The problem is that, like so much of what happens in the real world,
there are areas that are protected,
areas of information that are not available to the public,
so the public doesn't get a full picture.
You were just talking about the emergence of new media.
the unexpected or possibly unproductive side effect of that new media is that we now know more
of what we don't know.
Whereas in the past, when we didn't know, we didn't even realize we had a gap of information.
What is the stuff, when you look at that, Shuddy, what's the stuff with you with your
former CIA had on go? That's a bit weird.
So first of all, the fact that there's really no significant new information since about September 19th,
That's fucking weird, man.
Right?
Like, how is this so significant that we're having national days of silence for Charlie Kirk?
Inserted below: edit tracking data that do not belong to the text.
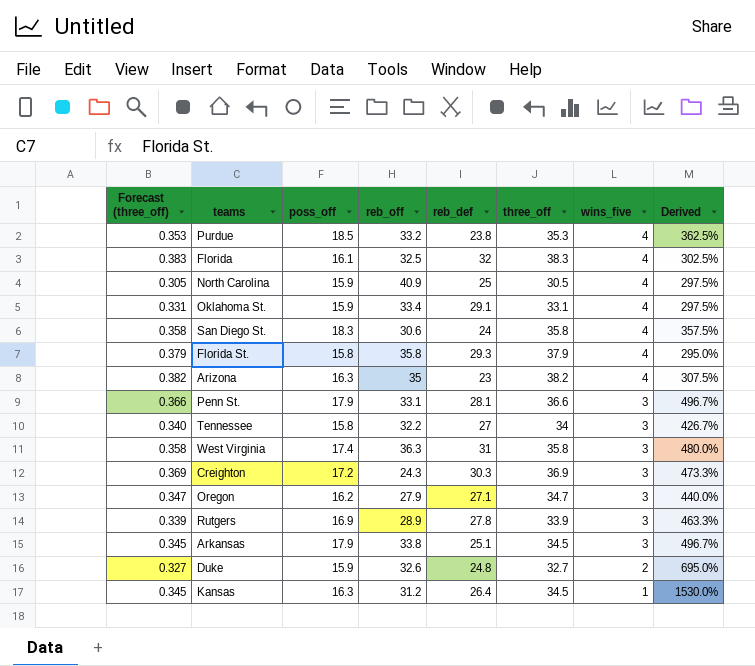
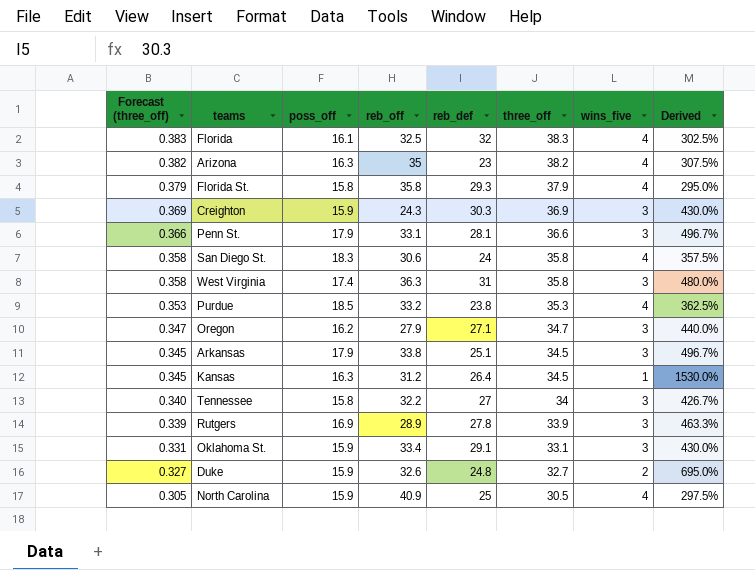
row order: wins_five descending -> Forecast (three_off) descending
Creighton | poss_off: 17.2 -> 15.9
Creighton | Derived: 473.3% -> 430.0%
Oklahoma St. | wins_five: 4 -> 3
Oklahoma St. | Derived: 297.5% -> 430.0%

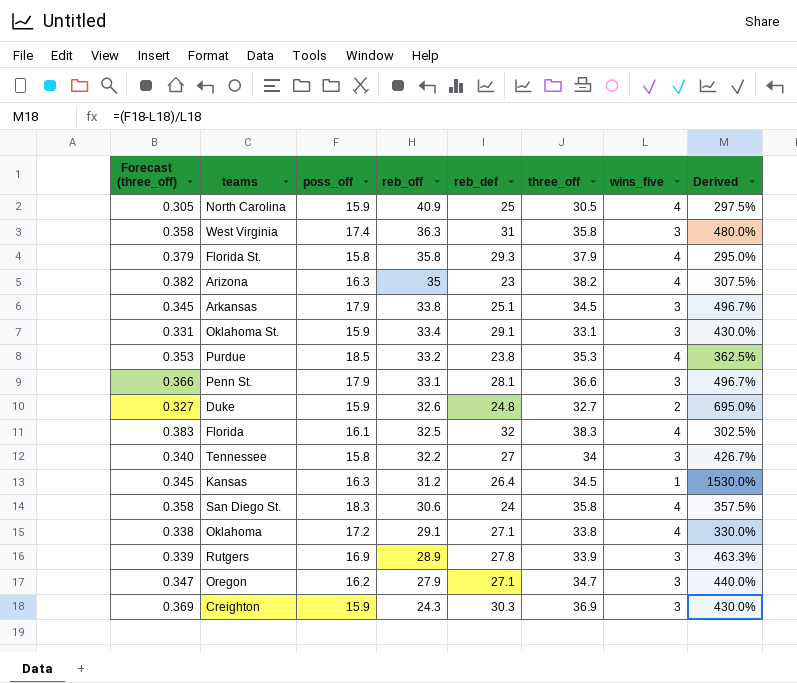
row order: Forecast (three_off) descending -> reb_off descending
row Oklahoma: none -> 0.338 | 17.2 | 29.1 | 27.1 | 33.8 | 4 | 330.0%

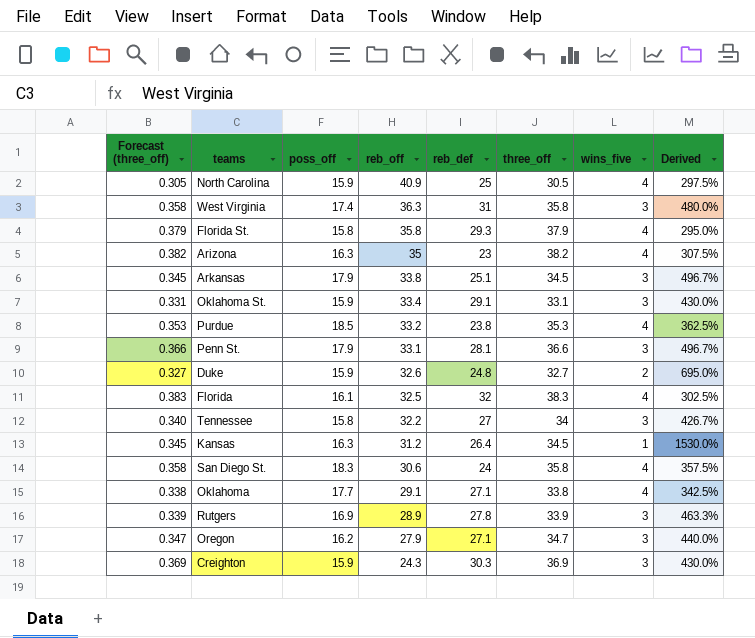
Oklahoma | poss_off: 17.2 -> 17.7
Oklahoma | Derived: 330.0% -> 342.5%

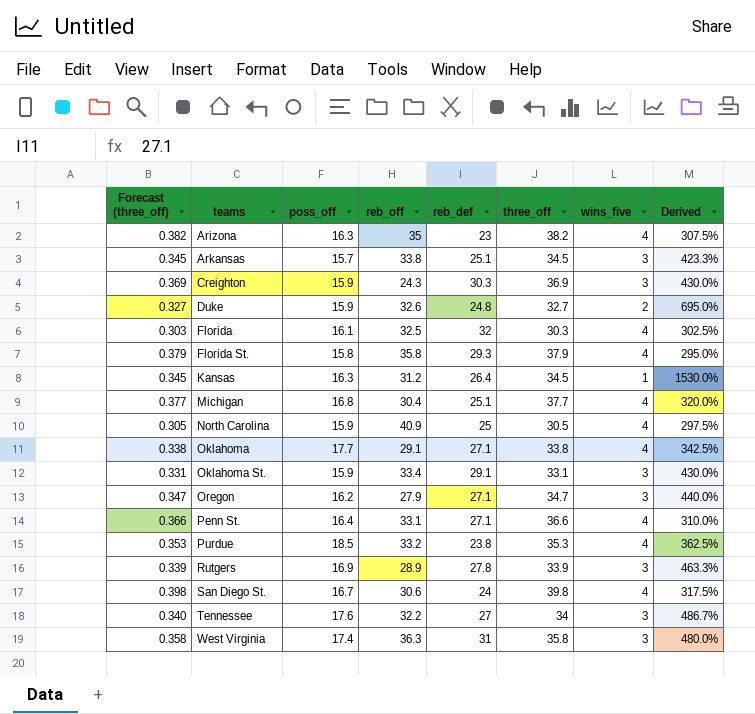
row order: reb_off descending -> teams ascending
Arkansas | poss_off: 17.9 -> 15.7
Arkansas | Derived: 496.7% -> 423.3%
Florida | Forecast (three_off): 0.383 -> 0.303
Florida | three_off: 38.3 -> 30.3
row Michigan: none -> 0.377 | 16.8 | 30.4 | 25.1 | 37.7 | 4 | 320.0%
Penn St. | poss_off: 17.9 -> 16.4
Penn St. | reb_def: 28.1 -> 27.1
Penn St. | wins_five: 3 -> 4
Penn St. | Derived: 496.7% -> 310.0%
San Diego St. | Forecast (three_off): 0.358 -> 0.398
San Diego St. | poss_off: 18.3 -> 16.7
San Diego St. | three_off: 35.8 -> 39.8
San Diego St. | Derived: 357.5% -> 317.5%
Tennessee | poss_off: 15.8 -> 17.6
Tennessee | Derived: 426.7% -> 486.7%

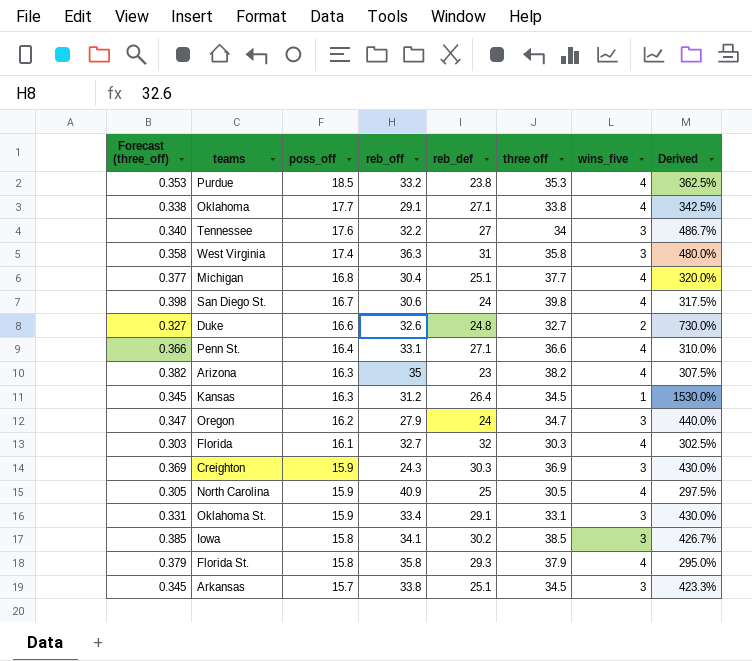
row order: teams ascending -> poss_off descending
column name: three_off -> three off
row Rutgers: 0.339 | 16.9 | 28.9 | 27.8 | 33.9 | 3 | 463.3% -> none
Duke | poss_off: 15.9 -> 16.6
Duke | Derived: 695.0% -> 730.0%
Oregon | reb_def: 27.1 -> 24
Florida | reb_off: 32.5 -> 32.7
row Iowa: none -> 0.385 | 15.8 | 34.1 | 30.2 | 38.5 | 3 | 426.7%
How is it so significant that it's making international media day after day,
but we can't get new information?
We still don't know what the motive was.
We're having people like the transgender roommate slash lover disappear,
and nobody's talking to them.
And there doesn't seem to be a large manhunter.
No, I don't think it's an autopsy report yet.
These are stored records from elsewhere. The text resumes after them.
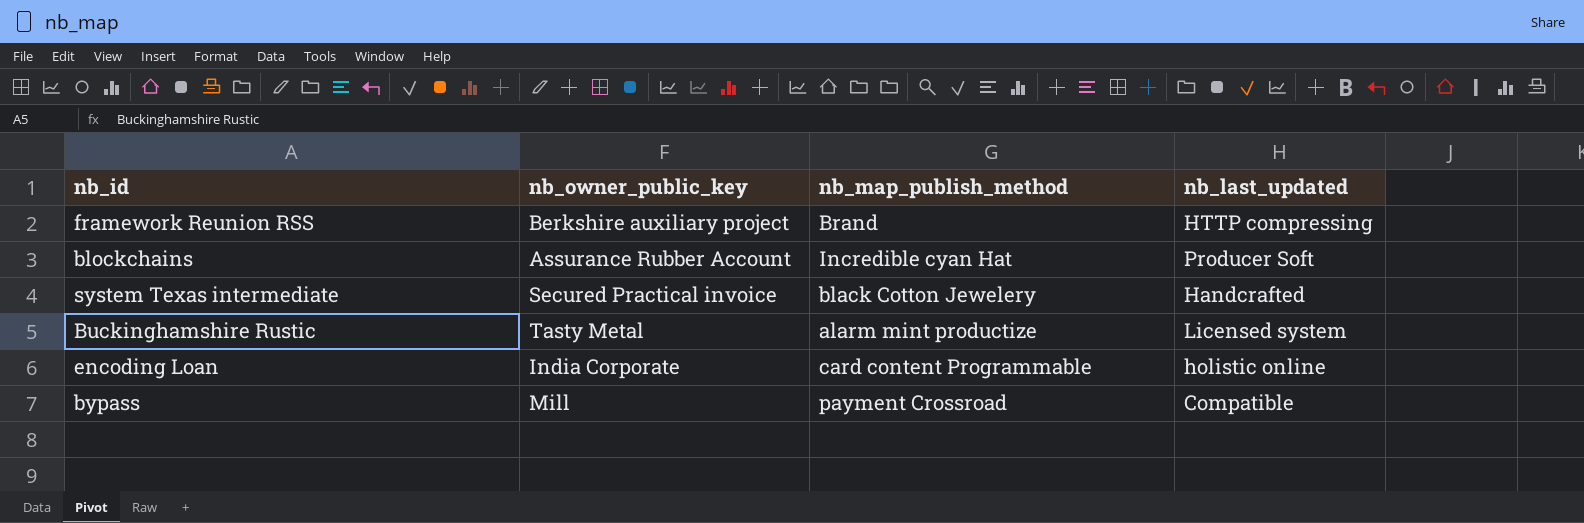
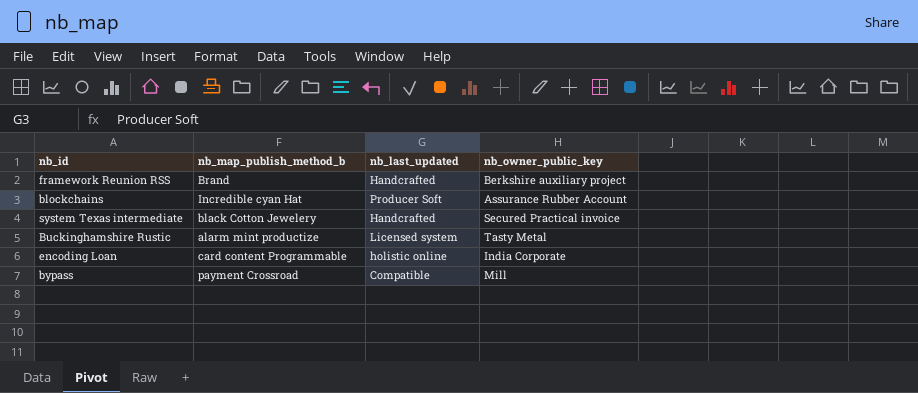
column name: nb_map_publish_method -> nb_map_publish_method_b
column nb_owner_public_key | position: 2 -> 4
framework Reunion RSS | nb_last_updated: HTTP compressing -> Handcrafted

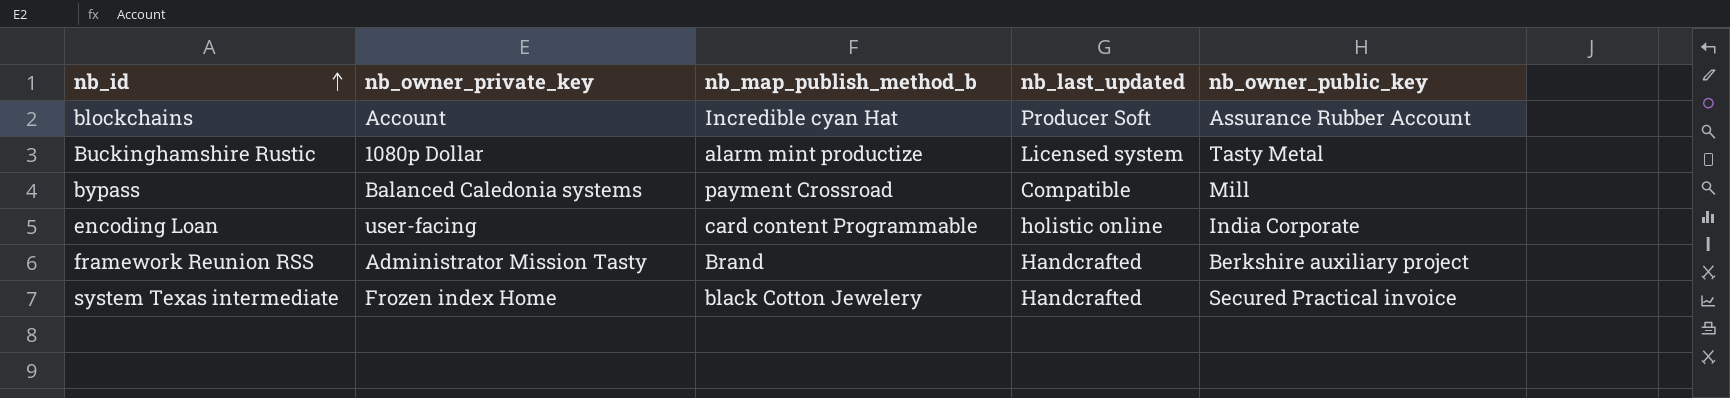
row order: none -> nb_id ascending
column nb_owner_private_key | position: none -> 2

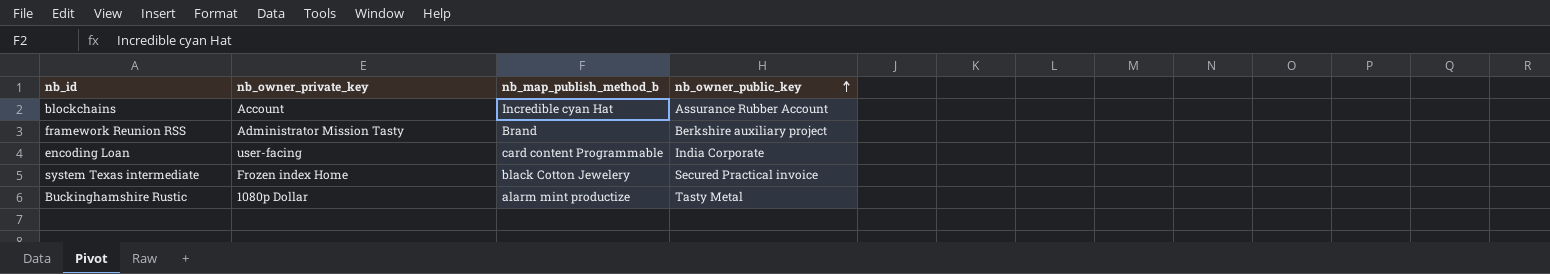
row order: nb_id ascending -> nb_owner_public_key ascending
column nb_last_updated | position: 4 -> none
row bypass: Balanced Caledonia systems | payment Crossroad | Compatible | Mill -> none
I don't think we've had an autopsy.
Exactly.
So this is information that doesn't seem unreasonable to share,
and yet it's not being shared.
So the question becomes why.
There's lots of legitimate reasons why it wouldn't be shared yet,
but that's not good enough for us with our current appetite.
From a technical point of view about the shooting itself,
a 22-year-old is not military trained to be able to get up on that roof,
put together a gun, then dismantle it,
fire off one shot with a bold action right,
that belonged to his grandfather reportedly and get away,
but to be able to assassinate somebody in that clinical manner,
does that seem likely, or is there something we don't know
about what this kid was doing before all this?
We look at everything in intelligence through a lens of probability.
Anything is a possibility, but what are the probabilities
that it played out the way that we're being told?
So when I think of his age, and I think about the fact that he grew up in a
hunting family and I think about the fact that he was familiar with that
particular weapon. He was familiar with the campus. He had what we call the
advantage of area familiarity area fam. He had all of those benefits that Charlie and
Charlie's team did not have. Plus of course he had the element of surprise on his
side. But when it comes to the technical elements of being able to handle that
weapon, I tend to agree more with Rob. It doesn't make sense. How unless he spent hours
in premeditation, assembling and disassembling
laying his gun. He already had his ingress and his egress route planned. He already knew where
he was going to stash the weapon. He had a plan to succeed. His dad is the reason his plan to disappear
ultimately didn't succeed. And that was obviously a variable he didn't account for. So is it possible
that he prepared to the extent that he needed to prepare to run such an effective operation?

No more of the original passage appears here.